Las redes sociales suelen evidenciar lo delgada que tienen la piel algunos gobernantes. En México, por ejemplo, el presidente Felipe Calderón no duda en bloquear en Twitter a algunos de sus haters. Por supuesto, hay un diferencia considerable entre presionar el botón block para no leer a los indeseables y otra muy distinta imponer sanciones a quien hable mal de ti. Ése es el caso de Bolivia y su presidente, Evo Morales.

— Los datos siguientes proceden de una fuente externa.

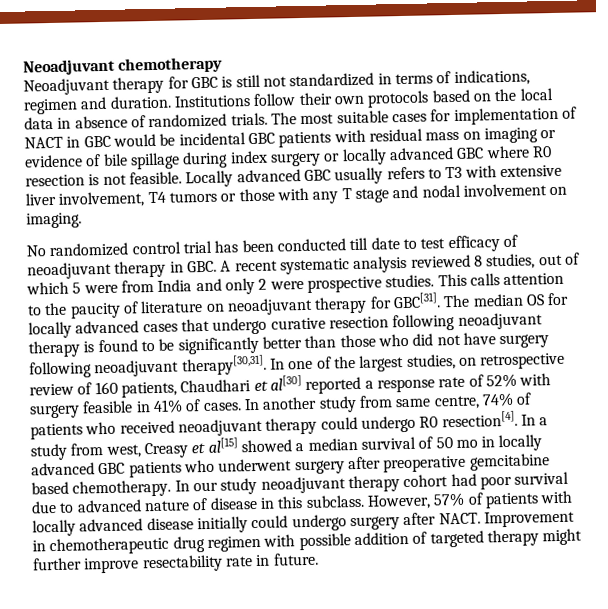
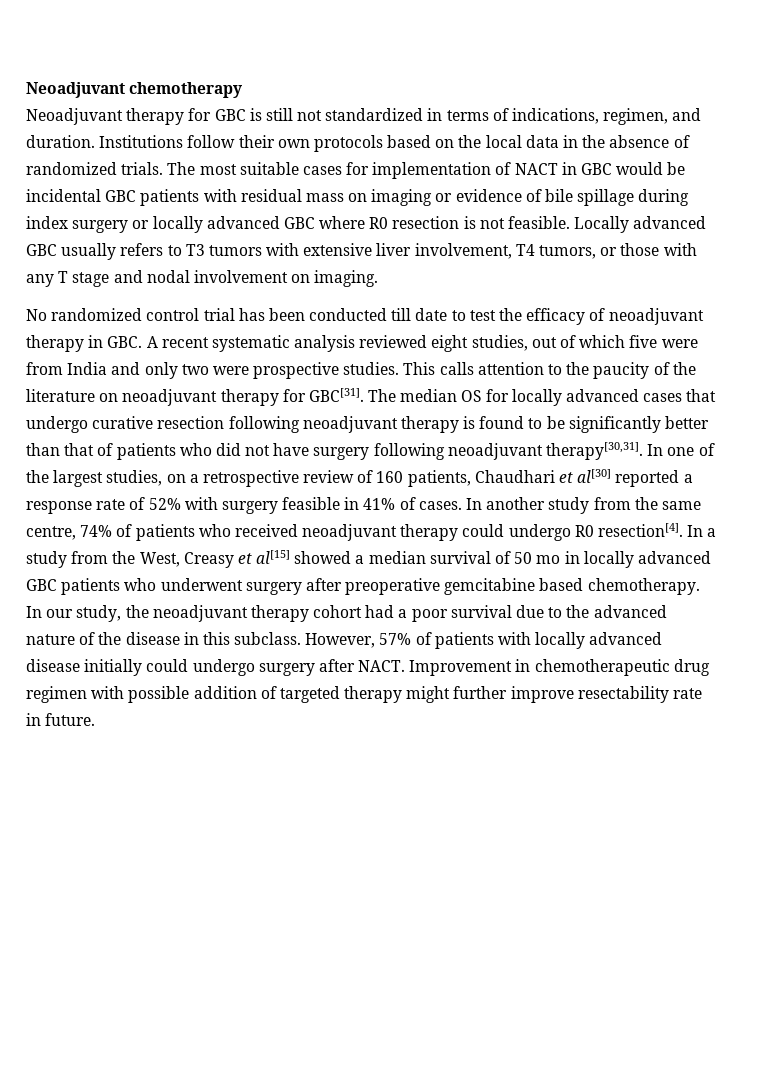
- Neoadjuvant therapy for GBC is still not standardized in terms of indications, regimen and duration.
+ Neoadjuvant therapy for GBC is still not standardized in terms of indications, regimen, and duration.
- Institutions follow their own protocols based on the local data in absence of randomized trials.
+ Institutions follow their own protocols based on the local data in the absence of randomized trials.
- Locally advanced GBC usually refers to T3 with extensive liver involvement, T4 tumors or those with any T stage and nodal involvement on imaging.
+ Locally advanced GBC usually refers to T3 tumors with extensive liver involvement, T4 tumors, or those with any T stage and nodal involvement on imaging.
- No randomized control trial has been conducted till date to test efficacy of neoadjuvant therapy in GBC. A recent systematic analysis reviewed 8 studies, out of which 5 were from India and only 2 were prospective studies.
+ No randomized control trial has been conducted till date to test the efficacy of neoadjuvant therapy in GBC. A recent systematic analysis reviewed eight studies, out of which five were from India and only two were prospective studies.
- This calls attention to the paucity of literature on neoadjuvant therapy for GBC[31].
+ This calls attention to the paucity of the literature on neoadjuvant therapy for GBC[31].
- The median OS for locally advanced cases that undergo curative resection following neoadjuvant therapy is found to be significantly better than those who did not have surgery following neoadjuvant therapy[30,31].
+ The median OS for locally advanced cases that undergo curative resection following neoadjuvant therapy is found to be significantly better than that of patients who did not have surgery following neoadjuvant therapy[30,31].
- In one of the largest studies, on retrospective review of 160 patients, Chaudhari et al[30] reported a response rate of 52% with surgery feasible in 41% of cases.
+ In one of the largest studies, on a retrospective review of 160 patients, Chaudhari et al[30] reported a response rate of 52% with surgery feasible in 41% of cases.
- In another study from same centre, 74% of patients who received neoadjuvant therapy could undergo R0 resection[4].
+ In another study from the same centre, 74% of patients who received neoadjuvant therapy could undergo R0 resection[4].
- In a study from west, Creasy et al[15] showed a median survival of 50 mo in locally advanced GBC patients who underwent surgery after preoperative gemcitabine based chemotherapy.
+ In a study from the West, Creasy et al[15] showed a median survival of 50 mo in locally advanced GBC patients who underwent surgery after preoperative gemcitabine based chemotherapy.
- In our study neoadjuvant therapy cohort had poor survival due to advanced nature of disease in this subclass.
+ In our study, the neoadjuvant therapy cohort had a poor survival due to the advanced nature of the disease in this subclass.

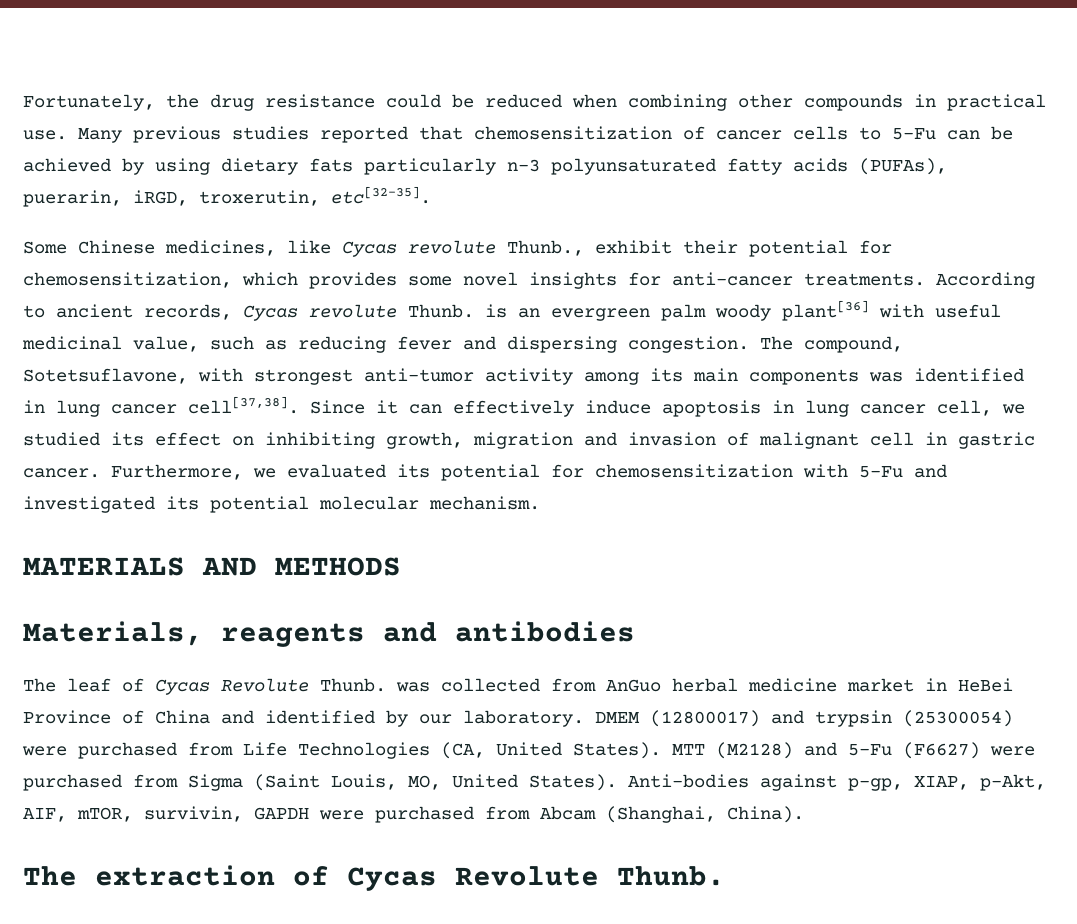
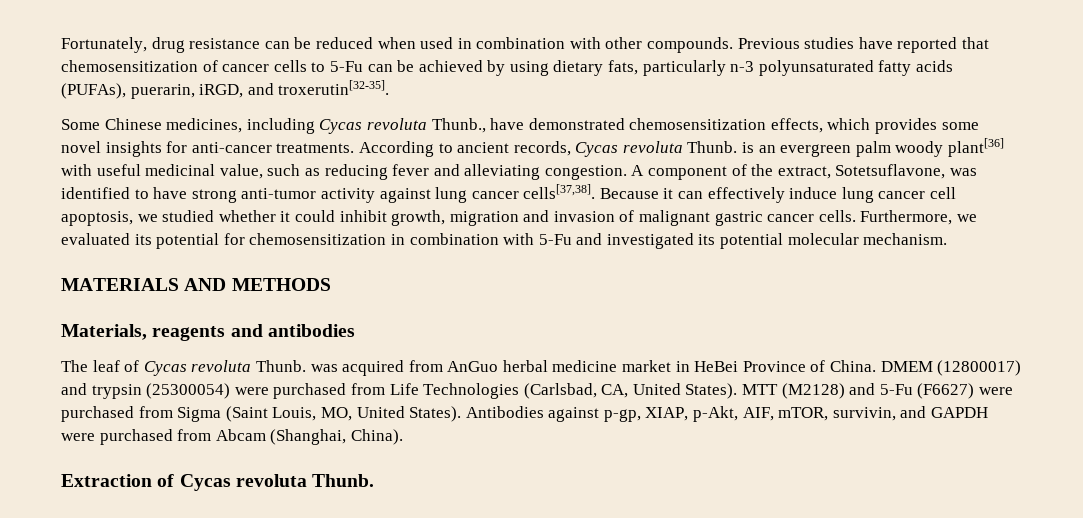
- Fortunately, the drug resistance could be reduced when combining other compounds in practical use. Many previous studies reported that chemosensitization of cancer cells to 5-Fu can be achieved by using dietary fats particularly n-3 polyunsaturated fatty acids (PUFAs), puerarin, iRGD, troxerutin, etc[32-35].
+ Fortunately, drug resistance can be reduced when used in combination with other compounds. Previous studies have reported that chemosensitization of cancer cells to 5-Fu can be achieved by using dietary fats, particularly n-3 polyunsaturated fatty acids (PUFAs), puerarin, iRGD, and troxerutin[32-35].
- Some Chinese medicines, like Cycas revolute Thunb., exhibit their potential for chemosensitization, which provides some novel insights for anti-cancer treatments.
+ Some Chinese medicines, including Cycas revoluta Thunb., have demonstrated chemosensitization effects, which provides some novel insights for anti-cancer treatments.
- According to ancient records, Cycas revolute Thunb. is an evergreen palm woody plant[36] with useful medicinal value, such as reducing fever and dispersing congestion. The compound, Sotetsuflavone, with strongest anti-tumor activity among its main components was identified in lung cancer cell[37,38]. Since it can effectively induce apoptosis in lung cancer cell, we studied its effect on inhibiting growth, migration and invasion of malignant cell in gastric cancer.
+ According to ancient records, Cycas revoluta Thunb. is an evergreen palm woody plant[36] with useful medicinal value, such as reducing fever and alleviating congestion. A component of the extract, Sotetsuflavone, was identified to have strong anti-tumor activity against lung cancer cells[37,38]. Because it can effectively induce lung cancer cell apoptosis, we studied whether it could inhibit growth, migration and invasion of malignant gastric cancer cells.
- Furthermore, we evaluated its potential for chemosensitization with 5-Fu and investigated its potential molecular mechanism.
+ Furthermore, we evaluated its potential for chemosensitization in combination with 5-Fu and investigated its potential molecular mechanism.
- The leaf of Cycas Revolute Thunb. was collected from AnGuo herbal medicine market in HeBei Province of China and identified by our laboratory.
+ The leaf of Cycas revoluta Thunb. was acquired from AnGuo herbal medicine market in HeBei Province of China.
- DMEM (12800017) and trypsin (25300054) were purchased from Life Technologies (CA, United States).
+ DMEM (12800017) and trypsin (25300054) were purchased from Life Technologies (Carlsbad, CA, United States).
- Anti-bodies against p-gp, XIAP, p-Akt, AIF, mTOR, survivin, GAPDH were purchased from Abcam (Shanghai, China).
+ Antibodies against p-gp, XIAP, p-Akt, AIF, mTOR, survivin, and GAPDH were purchased from Abcam (Shanghai, China).
- The extraction of Cycas Revolute Thunb.
+ Extraction of Cycas revoluta Thunb.

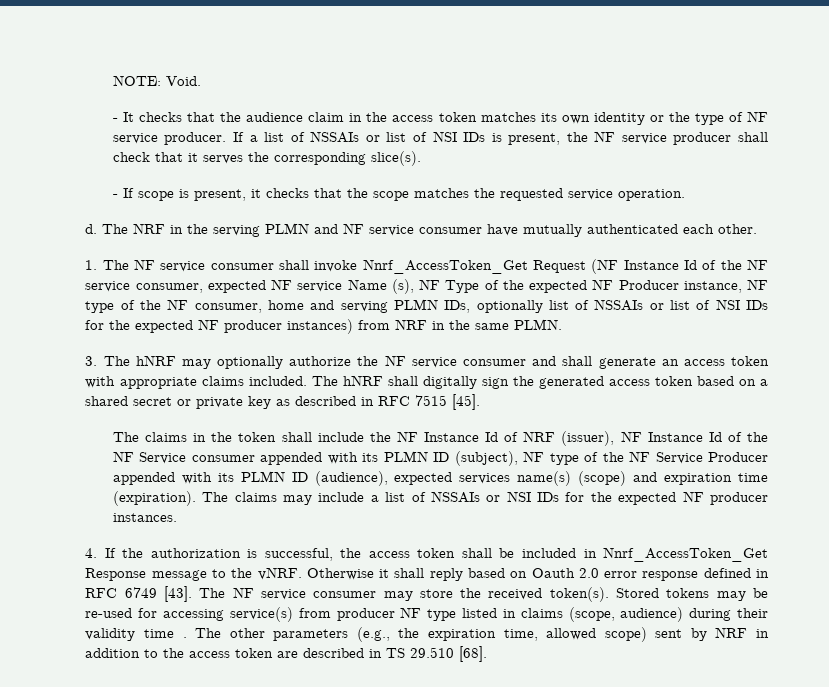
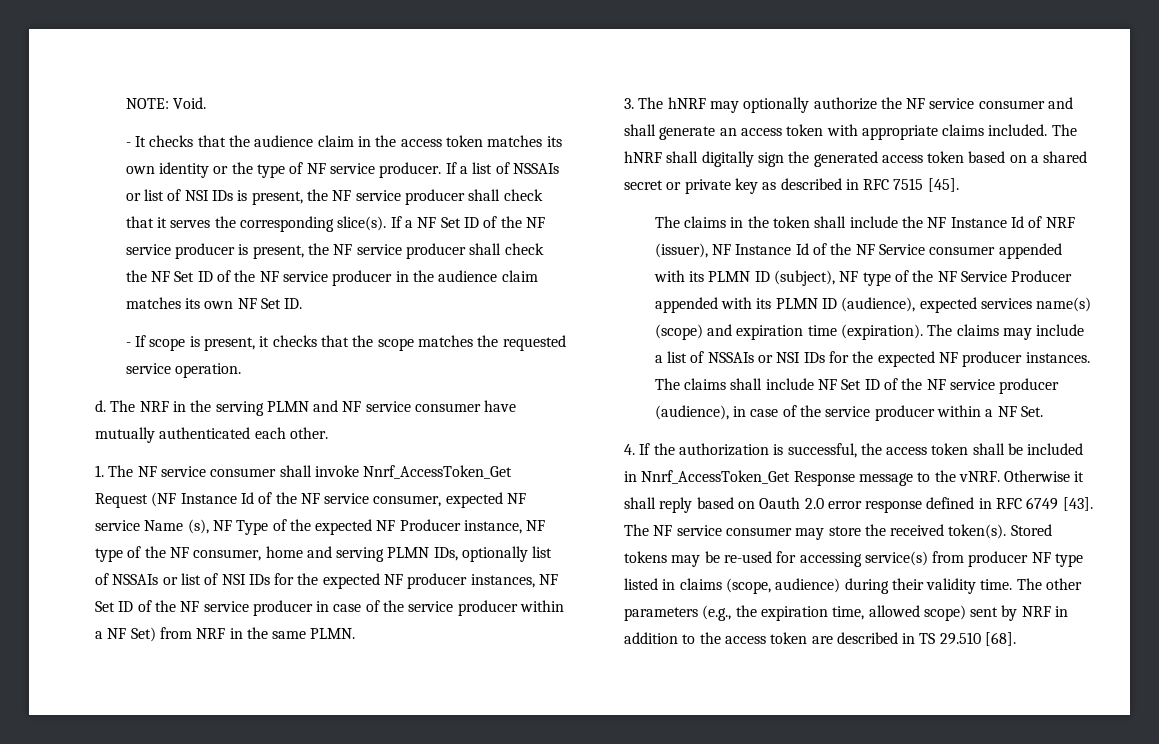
+ If a NF Set ID of the NF service producer is present, the NF service producer shall check the NF Set ID of the NF service producer in the audience claim matches its own NF Set ID.
- 1. The NF service consumer shall invoke Nnrf_AccessToken_Get Request (NF Instance Id of the NF service consumer, expected NF service Name (s), NF Type of the expected NF Producer instance, NF type of the NF consumer, home and serving PLMN IDs, optionally list of NSSAIs or list of NSI IDs for the expected NF producer instances) from NRF in the same PLMN.
+ 1. The NF service consumer shall invoke Nnrf_AccessToken_Get Request (NF Instance Id of the NF service consumer, expected NF service Name (s), NF Type of the expected NF Producer instance, NF type of the NF consumer, home and serving PLMN IDs, optionally list of NSSAIs or list of NSI IDs for the expected NF producer instances, NF Set ID of the NF service producer in case of the service producer within a NF Set) from NRF in the same PLMN.
+ The claims shall include NF Set ID of the NF service producer (audience), in case of the service producer within a NF Set.
- Stored tokens may be re-used for accessing service(s) from producer NF type listed in claims (scope, audience) during their validity time .
+ Stored tokens may be re-used for accessing service(s) from producer NF type listed in claims (scope, audience) during their validity time.

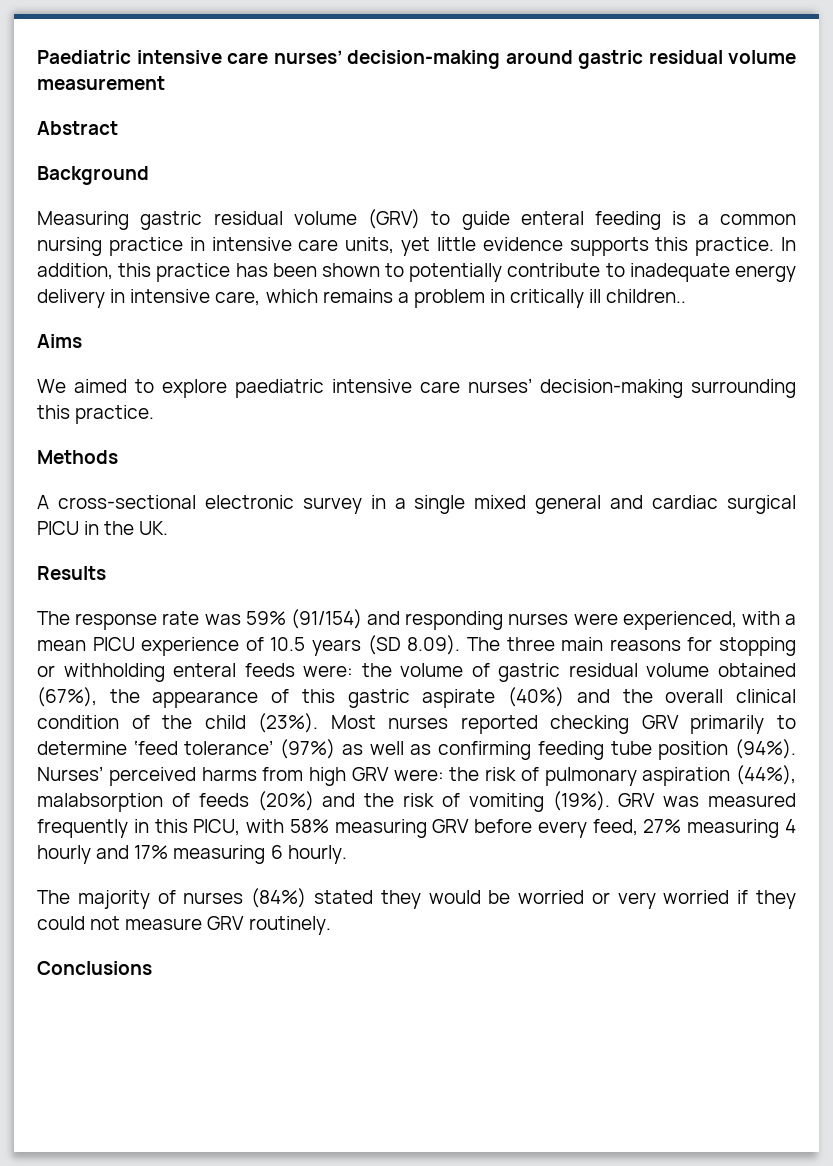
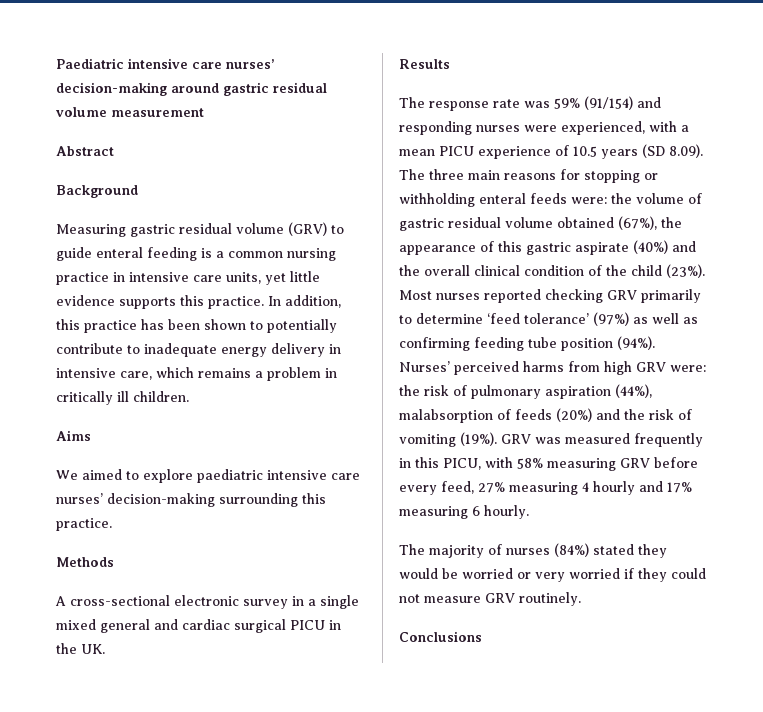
- In addition, this practice has been shown to potentially contribute to inadequate energy delivery in intensive care, which remains a problem in critically ill children..
+ In addition, this practice has been shown to potentially contribute to inadequate energy delivery in intensive care, which remains a problem in critically ill children.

De acuerdo con el vicepresidente Álvaro García Linera, se multaría a quien hable en términos discriminatorios del mandatario boliviano en redes sociales. Y bueno, ¿cómo se darían cuenta si estoy insultando al presidente? Según el Ministro de Interior, Carlos Romero, el gobierno de Bolivia posee una unidad de monitoreo digital que mira lo que se dice en las redes sociales. Así, si mencionas a Evo y a la administración no le gusta, podría hacerte acreedor de una sanción.

La medida, hasta cierto punto, tiene su justificación. Evo Morales ha denunciado que en Facebook se le insulta mucho con apelativos como "indio cocalero" o "indio ignorante", por lo que ha pensado en acusar a estas personas de incurrir en actos de discriminación. Sin embargo, los opositores de Morales señalan que esta iniciativa sólo buscaría amedrentar a los usuarios, pues ¿quién define la línea de lo que está permitido decir o no?

Claro, para que el régimen de sanciones entre en vigor, se tendría que crear una ley primero (algo que, al parecer, ya está preparando el gobierno boliviano). No sé qué está peor: que se penalice el ejercicio de la libertad de expresión o que Romero no tenga vergüenza en admitir que ya cuentan con mecanismos de vigilancia en Internet.

La oposición boliviana ya ha pedido a Romero que explique para qué se usa la unidad de monitoreo. No creo que sólo se utilice para mirar si alguien ha insultado a su presidente; en Colombia, por ejemplo, está el antecedente de la vigilancia de disidentes y contrincantes políticos. Tampoco se sabe el tamaño o la naturaleza de la unidad; bien podría ser desde una granja de individuos revisando constantemente Twitter y Facebook, hasta una tecnología más compleja como el [Sistema Técnico de Vigilancia]8http://alt1040.com/2012/05/estados-unidos-sistema-tecnico-de-vigilancia-mexico).

El discurso de odio siempre será condenable. En ese punto, concuerdo en que es una situación que a Morales no lo debe tener muy contento, pero está tomando la aproximación equivocada. Si algo debería intentar, es hacer oídos sordos de los insultos. La discriminación no se combate echándole gasolina al fuego; o en este caso, violando un derecho humano en pos de otro.